[Change detection outputs]
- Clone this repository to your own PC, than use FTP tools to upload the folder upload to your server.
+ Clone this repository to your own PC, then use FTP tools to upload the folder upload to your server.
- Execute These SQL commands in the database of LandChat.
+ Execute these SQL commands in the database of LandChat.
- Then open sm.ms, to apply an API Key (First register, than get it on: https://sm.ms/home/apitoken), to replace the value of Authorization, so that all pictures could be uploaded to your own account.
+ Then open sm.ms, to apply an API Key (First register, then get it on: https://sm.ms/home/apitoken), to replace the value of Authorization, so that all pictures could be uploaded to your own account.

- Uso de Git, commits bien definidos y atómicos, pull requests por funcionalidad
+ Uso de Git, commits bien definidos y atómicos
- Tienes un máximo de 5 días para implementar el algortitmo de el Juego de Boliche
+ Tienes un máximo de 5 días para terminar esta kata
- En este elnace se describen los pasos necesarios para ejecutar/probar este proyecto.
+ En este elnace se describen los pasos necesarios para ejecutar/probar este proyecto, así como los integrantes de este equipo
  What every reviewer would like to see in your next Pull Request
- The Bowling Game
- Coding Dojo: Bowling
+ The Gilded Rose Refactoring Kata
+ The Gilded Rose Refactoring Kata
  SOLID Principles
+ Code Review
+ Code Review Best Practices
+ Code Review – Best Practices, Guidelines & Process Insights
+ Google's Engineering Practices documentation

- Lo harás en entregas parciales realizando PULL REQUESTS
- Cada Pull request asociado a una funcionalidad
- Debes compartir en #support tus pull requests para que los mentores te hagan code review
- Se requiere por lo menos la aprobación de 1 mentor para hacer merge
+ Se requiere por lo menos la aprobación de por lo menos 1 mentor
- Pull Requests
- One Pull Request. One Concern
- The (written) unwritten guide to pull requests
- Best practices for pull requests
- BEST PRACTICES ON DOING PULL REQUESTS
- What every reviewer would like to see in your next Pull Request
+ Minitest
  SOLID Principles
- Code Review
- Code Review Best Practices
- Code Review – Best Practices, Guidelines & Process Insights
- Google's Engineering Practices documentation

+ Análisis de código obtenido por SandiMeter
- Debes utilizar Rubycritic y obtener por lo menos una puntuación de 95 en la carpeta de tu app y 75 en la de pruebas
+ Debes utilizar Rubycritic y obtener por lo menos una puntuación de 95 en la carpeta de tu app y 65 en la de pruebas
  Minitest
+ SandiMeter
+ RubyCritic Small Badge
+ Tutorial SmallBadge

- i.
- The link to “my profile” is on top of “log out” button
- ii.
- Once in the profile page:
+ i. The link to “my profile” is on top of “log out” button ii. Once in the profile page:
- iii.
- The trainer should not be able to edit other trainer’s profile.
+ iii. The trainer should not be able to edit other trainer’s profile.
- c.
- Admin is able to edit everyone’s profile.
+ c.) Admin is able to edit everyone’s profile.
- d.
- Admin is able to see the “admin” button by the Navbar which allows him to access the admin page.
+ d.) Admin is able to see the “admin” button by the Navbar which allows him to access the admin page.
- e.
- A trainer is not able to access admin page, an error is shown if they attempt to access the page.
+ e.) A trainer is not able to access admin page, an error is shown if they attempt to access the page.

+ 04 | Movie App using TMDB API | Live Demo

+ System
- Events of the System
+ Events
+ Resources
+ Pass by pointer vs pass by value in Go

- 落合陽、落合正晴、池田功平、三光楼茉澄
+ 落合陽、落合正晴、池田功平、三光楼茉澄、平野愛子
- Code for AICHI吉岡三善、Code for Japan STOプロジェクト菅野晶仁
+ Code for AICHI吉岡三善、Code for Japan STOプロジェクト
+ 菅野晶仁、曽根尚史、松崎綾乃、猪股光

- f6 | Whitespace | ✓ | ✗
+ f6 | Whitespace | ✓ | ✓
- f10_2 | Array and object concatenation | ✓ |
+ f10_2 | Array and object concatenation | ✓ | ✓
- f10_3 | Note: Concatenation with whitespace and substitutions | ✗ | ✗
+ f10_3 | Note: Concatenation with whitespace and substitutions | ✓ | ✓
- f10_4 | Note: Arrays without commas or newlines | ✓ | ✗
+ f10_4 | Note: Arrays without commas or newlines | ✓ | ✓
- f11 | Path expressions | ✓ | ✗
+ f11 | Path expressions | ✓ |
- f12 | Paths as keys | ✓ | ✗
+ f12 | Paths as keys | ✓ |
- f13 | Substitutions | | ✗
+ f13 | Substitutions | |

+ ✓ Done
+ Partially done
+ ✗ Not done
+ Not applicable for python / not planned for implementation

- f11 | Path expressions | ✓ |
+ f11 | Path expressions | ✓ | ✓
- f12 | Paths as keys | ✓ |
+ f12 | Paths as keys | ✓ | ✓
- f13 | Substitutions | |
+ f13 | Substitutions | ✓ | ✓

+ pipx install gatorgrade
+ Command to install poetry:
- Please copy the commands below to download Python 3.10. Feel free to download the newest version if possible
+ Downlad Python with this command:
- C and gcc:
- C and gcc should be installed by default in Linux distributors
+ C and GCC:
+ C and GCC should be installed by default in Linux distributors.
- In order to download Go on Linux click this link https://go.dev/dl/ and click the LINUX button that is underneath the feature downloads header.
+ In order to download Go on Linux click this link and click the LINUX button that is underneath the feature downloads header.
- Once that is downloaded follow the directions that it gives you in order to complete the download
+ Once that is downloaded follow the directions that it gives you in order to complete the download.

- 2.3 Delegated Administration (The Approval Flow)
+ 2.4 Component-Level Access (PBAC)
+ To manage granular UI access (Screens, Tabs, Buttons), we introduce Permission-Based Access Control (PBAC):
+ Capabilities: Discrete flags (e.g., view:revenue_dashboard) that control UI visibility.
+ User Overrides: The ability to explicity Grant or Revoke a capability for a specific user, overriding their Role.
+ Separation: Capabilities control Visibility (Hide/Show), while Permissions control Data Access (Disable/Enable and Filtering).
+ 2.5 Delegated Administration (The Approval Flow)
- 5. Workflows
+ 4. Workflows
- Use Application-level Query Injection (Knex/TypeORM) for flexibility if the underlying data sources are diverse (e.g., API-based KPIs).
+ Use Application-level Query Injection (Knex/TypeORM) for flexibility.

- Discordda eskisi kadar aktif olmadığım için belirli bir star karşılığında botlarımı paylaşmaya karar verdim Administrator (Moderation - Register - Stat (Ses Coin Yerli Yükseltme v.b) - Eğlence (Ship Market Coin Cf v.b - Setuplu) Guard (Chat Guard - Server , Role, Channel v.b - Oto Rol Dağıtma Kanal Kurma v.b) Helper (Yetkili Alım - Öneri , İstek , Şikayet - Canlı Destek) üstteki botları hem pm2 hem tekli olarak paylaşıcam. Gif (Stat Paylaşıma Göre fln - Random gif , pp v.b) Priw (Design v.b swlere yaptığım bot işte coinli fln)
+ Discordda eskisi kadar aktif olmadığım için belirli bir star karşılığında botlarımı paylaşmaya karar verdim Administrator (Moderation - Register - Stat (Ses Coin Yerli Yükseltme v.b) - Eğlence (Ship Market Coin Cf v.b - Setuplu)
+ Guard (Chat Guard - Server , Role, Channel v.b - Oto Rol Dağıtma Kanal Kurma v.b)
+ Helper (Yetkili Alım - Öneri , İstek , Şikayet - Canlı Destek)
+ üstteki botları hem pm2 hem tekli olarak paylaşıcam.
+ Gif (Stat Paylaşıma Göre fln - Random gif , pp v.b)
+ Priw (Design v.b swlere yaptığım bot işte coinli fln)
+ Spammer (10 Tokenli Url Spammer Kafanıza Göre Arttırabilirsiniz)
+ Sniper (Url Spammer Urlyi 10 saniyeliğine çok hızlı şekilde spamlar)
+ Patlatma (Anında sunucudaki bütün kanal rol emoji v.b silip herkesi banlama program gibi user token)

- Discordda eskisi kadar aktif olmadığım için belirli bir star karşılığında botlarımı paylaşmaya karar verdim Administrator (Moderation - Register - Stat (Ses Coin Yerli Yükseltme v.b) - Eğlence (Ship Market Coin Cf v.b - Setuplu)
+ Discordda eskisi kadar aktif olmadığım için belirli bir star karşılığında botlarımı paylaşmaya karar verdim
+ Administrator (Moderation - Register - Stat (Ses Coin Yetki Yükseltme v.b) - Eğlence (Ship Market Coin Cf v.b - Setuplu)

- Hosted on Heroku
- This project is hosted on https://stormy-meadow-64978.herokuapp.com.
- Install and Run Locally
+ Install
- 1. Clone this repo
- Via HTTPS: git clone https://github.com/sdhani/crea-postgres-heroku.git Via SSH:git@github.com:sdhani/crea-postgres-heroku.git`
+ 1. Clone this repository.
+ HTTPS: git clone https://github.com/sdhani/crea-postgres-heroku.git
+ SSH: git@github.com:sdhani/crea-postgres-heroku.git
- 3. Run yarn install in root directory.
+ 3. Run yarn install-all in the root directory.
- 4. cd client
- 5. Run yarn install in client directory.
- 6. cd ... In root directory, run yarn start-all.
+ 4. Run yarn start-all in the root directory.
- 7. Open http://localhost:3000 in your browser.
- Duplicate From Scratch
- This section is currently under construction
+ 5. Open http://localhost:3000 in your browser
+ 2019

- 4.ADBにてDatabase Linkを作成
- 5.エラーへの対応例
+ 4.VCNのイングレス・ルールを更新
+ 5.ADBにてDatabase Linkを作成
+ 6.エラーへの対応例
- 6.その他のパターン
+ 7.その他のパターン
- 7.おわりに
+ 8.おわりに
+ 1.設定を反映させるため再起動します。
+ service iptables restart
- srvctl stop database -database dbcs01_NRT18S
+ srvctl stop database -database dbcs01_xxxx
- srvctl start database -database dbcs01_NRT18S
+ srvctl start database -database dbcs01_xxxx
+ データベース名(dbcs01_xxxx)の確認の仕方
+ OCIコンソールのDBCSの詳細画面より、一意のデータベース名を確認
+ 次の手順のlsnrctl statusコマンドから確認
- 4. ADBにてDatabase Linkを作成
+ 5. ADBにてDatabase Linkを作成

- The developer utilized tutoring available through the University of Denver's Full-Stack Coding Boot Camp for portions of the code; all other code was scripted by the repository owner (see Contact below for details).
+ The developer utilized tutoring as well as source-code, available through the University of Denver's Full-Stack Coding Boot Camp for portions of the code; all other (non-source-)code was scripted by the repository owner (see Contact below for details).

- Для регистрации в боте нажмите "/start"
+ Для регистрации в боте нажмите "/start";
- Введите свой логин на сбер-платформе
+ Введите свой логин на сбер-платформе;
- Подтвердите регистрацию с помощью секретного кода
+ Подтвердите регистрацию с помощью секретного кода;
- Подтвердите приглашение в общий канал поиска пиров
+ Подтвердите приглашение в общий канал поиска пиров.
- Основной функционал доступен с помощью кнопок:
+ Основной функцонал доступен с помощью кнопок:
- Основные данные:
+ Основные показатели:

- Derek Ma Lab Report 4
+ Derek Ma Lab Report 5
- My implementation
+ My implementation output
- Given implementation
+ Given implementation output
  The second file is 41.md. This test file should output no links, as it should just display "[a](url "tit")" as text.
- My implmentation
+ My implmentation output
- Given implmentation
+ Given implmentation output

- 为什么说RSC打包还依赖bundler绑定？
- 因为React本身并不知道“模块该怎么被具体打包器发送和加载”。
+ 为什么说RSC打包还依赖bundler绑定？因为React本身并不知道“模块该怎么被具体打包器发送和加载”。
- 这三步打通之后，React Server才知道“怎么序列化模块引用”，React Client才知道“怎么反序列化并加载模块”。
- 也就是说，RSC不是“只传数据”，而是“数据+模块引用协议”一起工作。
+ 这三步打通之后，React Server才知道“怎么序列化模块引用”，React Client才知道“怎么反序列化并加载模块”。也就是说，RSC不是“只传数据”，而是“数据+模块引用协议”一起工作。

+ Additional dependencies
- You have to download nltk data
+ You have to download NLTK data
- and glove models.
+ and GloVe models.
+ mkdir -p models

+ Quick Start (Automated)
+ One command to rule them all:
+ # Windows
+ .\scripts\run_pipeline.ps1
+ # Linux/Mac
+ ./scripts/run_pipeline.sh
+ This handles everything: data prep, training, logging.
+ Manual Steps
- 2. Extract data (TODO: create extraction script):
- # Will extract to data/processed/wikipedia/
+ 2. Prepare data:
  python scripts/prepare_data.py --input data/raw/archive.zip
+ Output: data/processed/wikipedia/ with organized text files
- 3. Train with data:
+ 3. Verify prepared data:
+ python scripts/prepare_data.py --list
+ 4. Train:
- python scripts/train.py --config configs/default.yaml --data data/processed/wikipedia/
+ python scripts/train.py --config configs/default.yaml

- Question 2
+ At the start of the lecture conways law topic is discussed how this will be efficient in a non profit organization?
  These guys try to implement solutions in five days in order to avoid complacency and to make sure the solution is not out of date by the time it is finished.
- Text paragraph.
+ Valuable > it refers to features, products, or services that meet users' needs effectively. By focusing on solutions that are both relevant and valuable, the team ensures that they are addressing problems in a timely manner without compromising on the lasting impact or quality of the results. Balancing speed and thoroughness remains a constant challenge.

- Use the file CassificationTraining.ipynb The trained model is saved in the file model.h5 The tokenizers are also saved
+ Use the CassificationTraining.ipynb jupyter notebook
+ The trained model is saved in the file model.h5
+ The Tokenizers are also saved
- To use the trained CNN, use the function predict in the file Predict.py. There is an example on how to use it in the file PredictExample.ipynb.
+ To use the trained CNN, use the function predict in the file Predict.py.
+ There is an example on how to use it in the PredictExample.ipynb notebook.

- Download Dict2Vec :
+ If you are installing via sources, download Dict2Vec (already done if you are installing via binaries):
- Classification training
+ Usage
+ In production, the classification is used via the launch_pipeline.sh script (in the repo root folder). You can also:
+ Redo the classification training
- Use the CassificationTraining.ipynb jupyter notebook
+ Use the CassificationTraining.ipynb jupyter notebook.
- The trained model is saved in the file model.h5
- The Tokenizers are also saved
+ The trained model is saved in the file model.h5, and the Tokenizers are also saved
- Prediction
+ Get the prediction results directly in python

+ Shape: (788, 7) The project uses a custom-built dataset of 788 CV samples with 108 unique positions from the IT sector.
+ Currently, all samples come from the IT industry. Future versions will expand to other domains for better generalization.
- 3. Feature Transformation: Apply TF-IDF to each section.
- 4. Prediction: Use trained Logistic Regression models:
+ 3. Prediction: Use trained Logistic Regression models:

§ TASK
Begin at the top of the records above and quote each line exactly, ending with the line that contains "- Cada Pull".

§ EXPECTED ANSWER
- Clone this repository to your own PC, than use FTP tools to upload the folder upload to your server.
+ Clone this repository to your own PC, then use FTP tools to upload the folder upload to your server.
- Execute These SQL commands in the database of LandChat.
+ Execute these SQL commands in the database of LandChat.
- Then open sm.ms, to apply an API Key (First register, than get it on: https://sm.ms/home/apitoken), to replace the value of Authorization, so that all pictures could be uploaded to your own account.
+ Then open sm.ms, to apply an API Key (First register, then get it on: https://sm.ms/home/apitoken), to replace the value of Authorization, so that all pictures could be uploaded to your own account.

- Uso de Git, commits bien definidos y atómicos, pull requests por funcionalidad
+ Uso de Git, commits bien definidos y atómicos
- Tienes un máximo de 5 días para implementar el algortitmo de el Juego de Boliche
+ Tienes un máximo de 5 días para terminar esta kata
- En este elnace se describen los pasos necesarios para ejecutar/probar este proyecto.
+ En este elnace se describen los pasos necesarios para ejecutar/probar este proyecto, así como los integrantes de este equipo
  What every reviewer would like to see in your next Pull Request
- The Bowling Game
- Coding Dojo: Bowling
+ The Gilded Rose Refactoring Kata
+ The Gilded Rose Refactoring Kata
  SOLID Principles
+ Code Review
+ Code Review Best Practices
+ Code Review – Best Practices, Guidelines & Process Insights
+ Google's Engineering Practices documentation

- Lo harás en entregas parciales realizando PULL REQUESTS
- Cada Pull request asociado a una funcionalidad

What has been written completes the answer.